The Commission wants member states to collaborate on easing coronavirus restrictions. But with disparate national responses to COVID-19, there's no one-size-fits-all solution. Bernd Riegert reports from Brussels.
EU Commission President Ursula von der Leyen is unveiling on Wednesday her road map for lifting coronavirus restrictions across the bloc. In a 14-page document laying out her ideas, von der Leyen says that "although it is clear that the path back to normalcy will take a long time, it is also obvious that we cannot maintain these extraordinary restrictions indefinitely."
She says lockdowns across the continent had proven effective, yet also precipitated a tremendous economic shock and placed a heavy burden on public life. EU officials estimate that the eurozone economy could shrink by 10 percent this year — a drop in economic productivity not seen since the global economic crisis of the 1920s.
Avoiding tensions between member states
Ursula von der Leyen urges all 27 EU member states to coordinate their lifting of restrictions and to continue coordinating their approach to tackling the pandemic going forward. She warns that "insufficient coordination in the lifting of restrictions poses the risk of creating negative effects for all member states and most likely increases tensions between them." She admits there is no one-size-fits-all solution, but that member states should strive to inform each other of steps taken.
At the onset of the coronavirus outbreak, various EU members states had closed their borders, or imposed travel restrictions, without giving each other advance warning. Ursula von der Leyen now hopes that the re-opening of borders over the coming weeks and months will happen in a more systematic fashion.
Sweden has thus far avoided implementing restrictive measures, even as deaths from coronavirus have risen, meaning these Stockholm bargoers can enjoy beers out — for now
Infections could surge again
The EU Commission says three conditions must be met for coronavirus restrictions to be eased. Brussels says that curfews could be lifted once national health care systems are no longer under such extreme strain, once infections rates have dropped off, and once particularly vulnerable groups are able to be provided with extra protection. Brussels does not, however, propose a specific time plan for this.
The paper recognizes that this is fraught with danger: "It is certain that such a gradual lifting of restrictions will lead to new infections." This is why, it states, developments must be closely monitored and new, possibly even more draconian measures will have to be imposed. Von der Leyen writes that "we will have to live with the virus until a vaccine has been developed."
Member states are autonomous actors
Some EU states, like Austria and Denmark, have already announced plans to lift some restrictions on daily life. Countries like France and Spain, meanwhile, are keeping strict measures in place.
And while some states have isolated themselves, others are still permitting international flights to operate. Roughly half of all member states have declared a state of emergency, whereas Sweden, in contrast, has kept restrictions to a bare minimum. In Germany, meanwhile, there is no universal approach among its 16 federal states to fighting the virus outbreak. In the state of Bavaria, for instance, all DIY stores have been closed to help contain the virus, while in neighboring Baden-Württemberg they're free to stay open.
Revised with caution
The bloc's heads of the states and governments had prompted Ursula von der Leyen to draw up an exit strategy for the bloc. She had been ready to unveil her road map last week, yet was called back by concerned governments demanding she revise the paper.
The amended paper now has a more cautious wording, and makes suggestions, instead of demands.
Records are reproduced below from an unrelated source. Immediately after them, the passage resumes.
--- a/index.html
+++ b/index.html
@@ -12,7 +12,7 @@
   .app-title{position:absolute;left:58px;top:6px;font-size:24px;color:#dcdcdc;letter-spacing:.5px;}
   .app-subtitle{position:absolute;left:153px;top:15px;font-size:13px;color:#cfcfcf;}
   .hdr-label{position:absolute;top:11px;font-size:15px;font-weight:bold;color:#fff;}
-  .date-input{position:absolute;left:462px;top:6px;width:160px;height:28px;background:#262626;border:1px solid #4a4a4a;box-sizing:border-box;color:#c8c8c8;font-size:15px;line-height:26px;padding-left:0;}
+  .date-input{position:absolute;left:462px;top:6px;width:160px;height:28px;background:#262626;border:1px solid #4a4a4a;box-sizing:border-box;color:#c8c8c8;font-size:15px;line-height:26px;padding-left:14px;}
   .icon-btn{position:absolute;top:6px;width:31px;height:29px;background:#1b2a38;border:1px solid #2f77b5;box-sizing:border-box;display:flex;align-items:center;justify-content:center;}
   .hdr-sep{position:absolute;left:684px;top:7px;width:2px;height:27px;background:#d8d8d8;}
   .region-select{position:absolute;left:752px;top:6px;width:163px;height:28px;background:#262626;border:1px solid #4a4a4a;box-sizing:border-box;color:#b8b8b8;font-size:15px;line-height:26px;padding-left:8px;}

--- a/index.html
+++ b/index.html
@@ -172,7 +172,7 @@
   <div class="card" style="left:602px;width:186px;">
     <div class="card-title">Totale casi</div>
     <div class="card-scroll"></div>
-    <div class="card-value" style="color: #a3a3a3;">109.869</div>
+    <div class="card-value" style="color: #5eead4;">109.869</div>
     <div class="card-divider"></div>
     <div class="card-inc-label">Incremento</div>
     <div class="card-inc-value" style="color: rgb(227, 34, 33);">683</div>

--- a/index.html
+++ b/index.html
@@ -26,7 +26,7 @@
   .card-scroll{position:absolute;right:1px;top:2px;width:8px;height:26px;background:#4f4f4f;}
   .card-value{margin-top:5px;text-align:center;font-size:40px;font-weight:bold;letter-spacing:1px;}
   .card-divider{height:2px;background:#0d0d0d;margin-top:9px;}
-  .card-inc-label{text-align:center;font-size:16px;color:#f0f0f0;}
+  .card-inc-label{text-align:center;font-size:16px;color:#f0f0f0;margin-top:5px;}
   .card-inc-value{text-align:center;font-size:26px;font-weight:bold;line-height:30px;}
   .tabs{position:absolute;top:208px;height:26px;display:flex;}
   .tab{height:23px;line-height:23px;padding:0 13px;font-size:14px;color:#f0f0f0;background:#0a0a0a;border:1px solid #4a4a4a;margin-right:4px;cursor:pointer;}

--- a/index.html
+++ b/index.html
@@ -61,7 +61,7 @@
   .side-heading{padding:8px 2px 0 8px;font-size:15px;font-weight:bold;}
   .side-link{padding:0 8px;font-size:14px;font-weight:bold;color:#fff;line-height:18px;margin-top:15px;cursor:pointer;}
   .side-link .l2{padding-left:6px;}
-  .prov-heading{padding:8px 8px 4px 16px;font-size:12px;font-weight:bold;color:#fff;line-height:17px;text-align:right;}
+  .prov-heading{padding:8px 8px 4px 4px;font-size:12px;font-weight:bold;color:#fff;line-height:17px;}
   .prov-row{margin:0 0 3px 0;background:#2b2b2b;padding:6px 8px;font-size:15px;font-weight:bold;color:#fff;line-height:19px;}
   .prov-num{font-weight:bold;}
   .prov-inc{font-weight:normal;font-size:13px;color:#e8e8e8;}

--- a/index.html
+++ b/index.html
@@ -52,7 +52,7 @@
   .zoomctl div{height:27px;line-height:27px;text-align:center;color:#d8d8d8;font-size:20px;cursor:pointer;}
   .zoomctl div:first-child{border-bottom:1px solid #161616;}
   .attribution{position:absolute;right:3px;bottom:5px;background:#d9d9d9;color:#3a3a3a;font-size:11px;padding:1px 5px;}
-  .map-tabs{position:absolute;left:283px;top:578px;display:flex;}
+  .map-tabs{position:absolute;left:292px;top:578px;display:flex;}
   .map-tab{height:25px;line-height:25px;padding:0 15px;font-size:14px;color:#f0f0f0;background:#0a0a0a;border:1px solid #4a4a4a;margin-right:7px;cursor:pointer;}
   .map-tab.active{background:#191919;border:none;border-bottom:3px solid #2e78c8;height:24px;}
It appeals to all states to gradually reactivate the common market and ease travel restrictions. EU members states, meanwhile, are still to reign supreme with regard to managing public health and disease control.
EU plans economic stimulus package
At the end of the document, Ursula von der Leyen pledges to draw up a plan to kick start the bloc's economy, which was been hit hard by the coronavirus. She says demand and production must be stimulated, and taxes possibly lowered. The paper states that "the Commission will develop a recovery strategy that builds on a new medium-term budget plan, and a reworked 2020 action plan."
Next week, the EU's heads of state and government will discuss the possibility of creating a European "Marshall Plan" to stimulate the bloc's economy recovery. Commission President von der Leyen plans to pump hundreds of billions of euros into into the recovery effort.